=== Task details ===
Return, word for word, every line starting at the line with "[593,142,667,155] the API's" and ending at the final line of the entries; skip the pictures.

(Structured diff data)
----------------------------------------
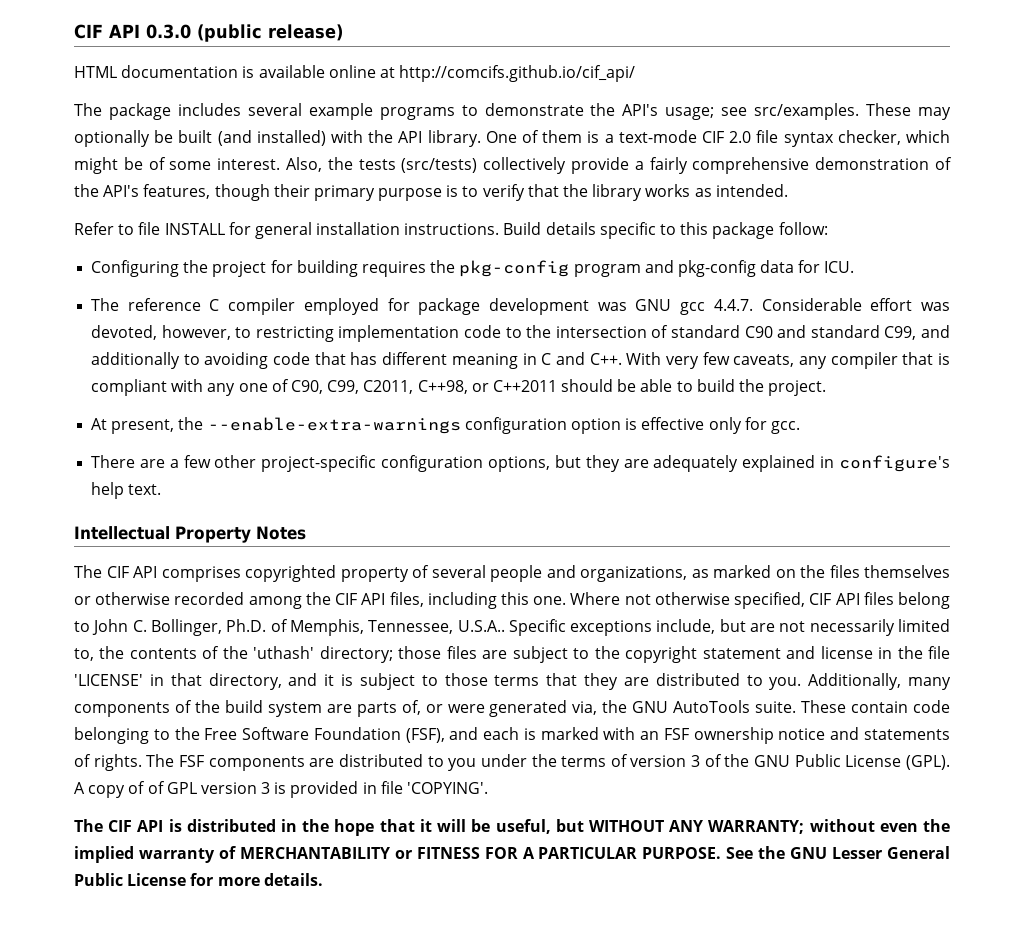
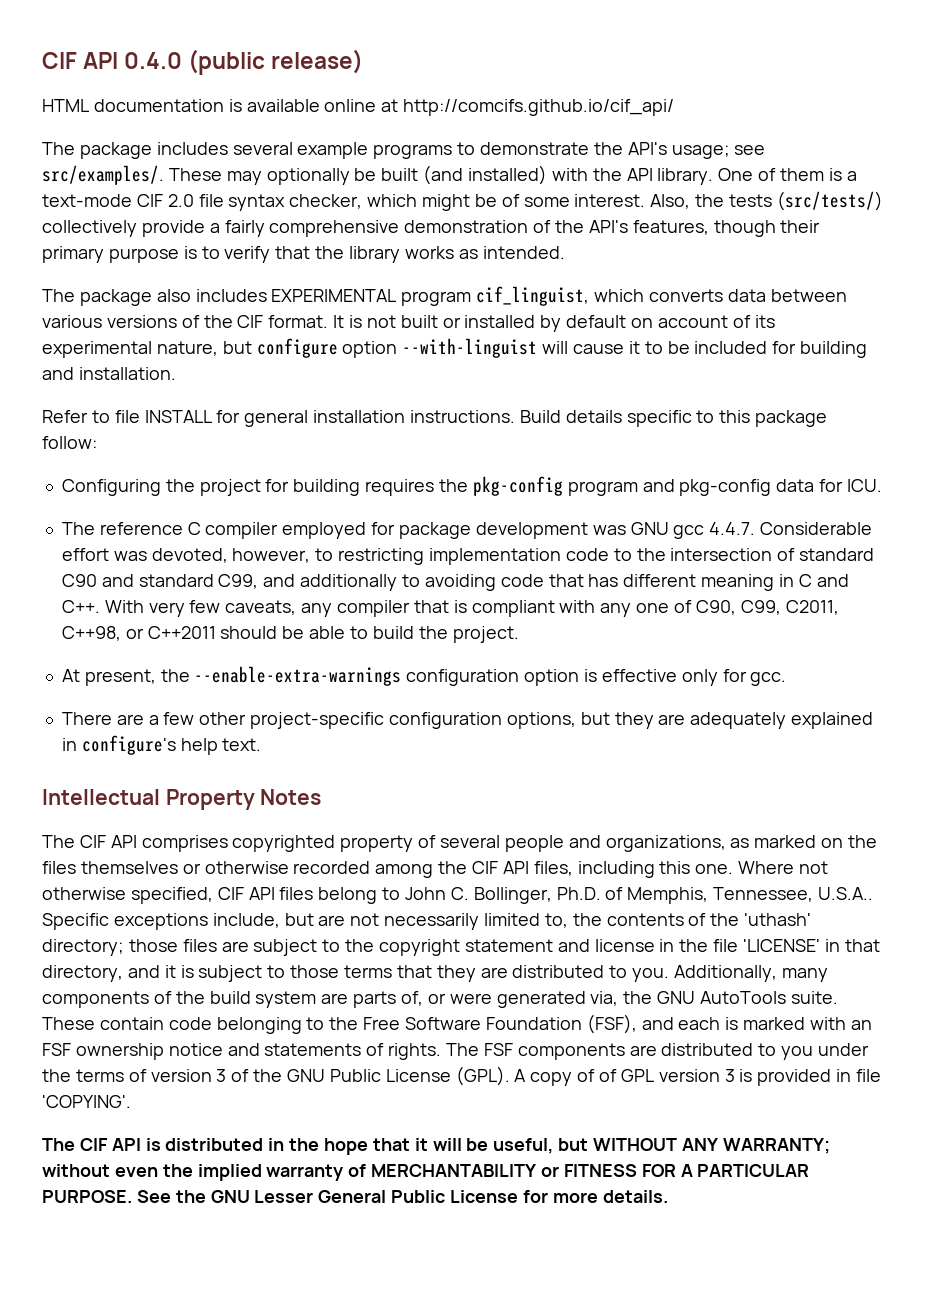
[74,24,191,39] CIF API 0.3.0 -> [42,52,183,69] CIF API 0.4.0
[754,103,860,120] src/examples. -> [42,165,164,185] src/examples/.
[401,158,478,173] (src/tests) -> [776,191,883,211] (src/tests/)
(788, 190) none -> [42,286,847,306] [42,315,775,332] [42,338,868,358] [42,367,176,380] // The package also includes EXPERIMENTAL program cif_linguist, which converts data between various versions of the CIF format. It is not built or installed by default on account of its experimental nature, but configure option --with-linguist will cause it to be included for building and installation.

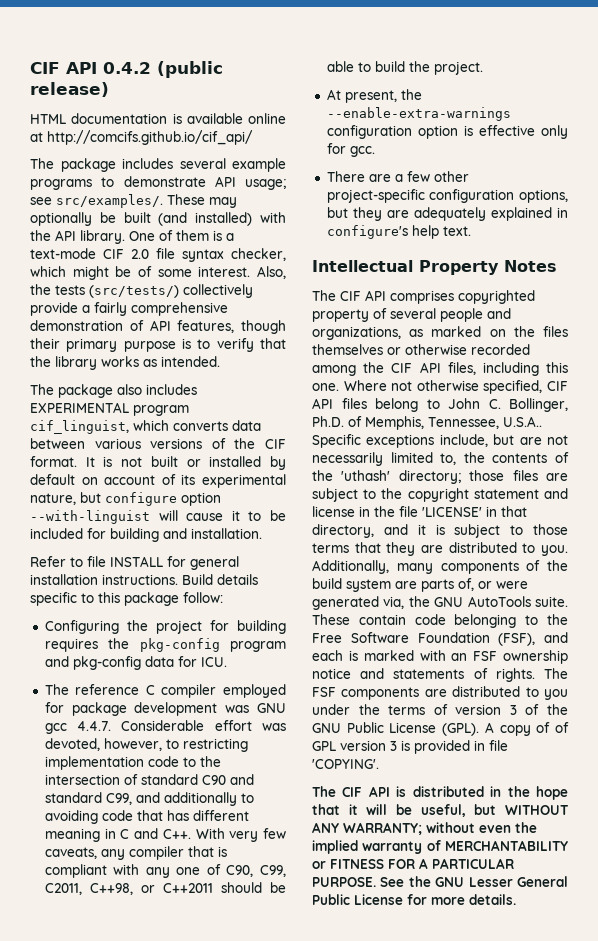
[42,52,183,69] CIF API 0.4.0 -> [30,62,151,74] CIF API 0.4.2
[593,142,667,155] the API's -> [214,176,236,187] API
[555,220,628,233] the API's -> [149,320,171,331] API

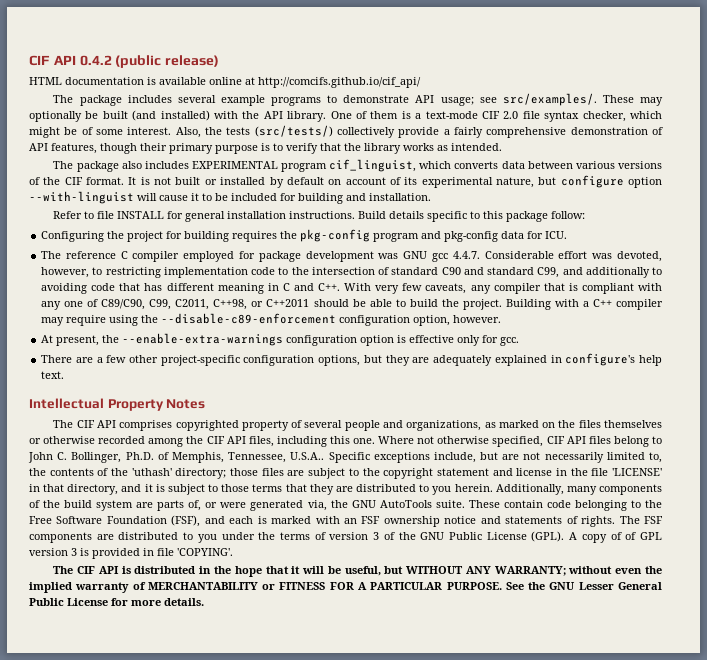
[226,865,254,877] C90, -> [101,299,146,310] C89/C90,
(483, 68) none -> [505,299,663,310] [41,313,502,326] Building with a C++ compiler may require using the --disable-c89-enforcement configuration option, however.
[541,545,568,556] you. -> [432,484,493,495] you herein.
----------------------------------------
=== Exercise result ===
[593,142,667,155] the API's -> [214,176,236,187] API
[555,220,628,233] the API's -> [149,320,171,331] API

[226,865,254,877] C90, -> [101,299,146,310] C89/C90,
(483, 68) none -> [505,299,663,310] [41,313,502,326] Building with a C++ compiler may require using the --disable-c89-enforcement configuration option, however.
[541,545,568,556] you. -> [432,484,493,495] you herein.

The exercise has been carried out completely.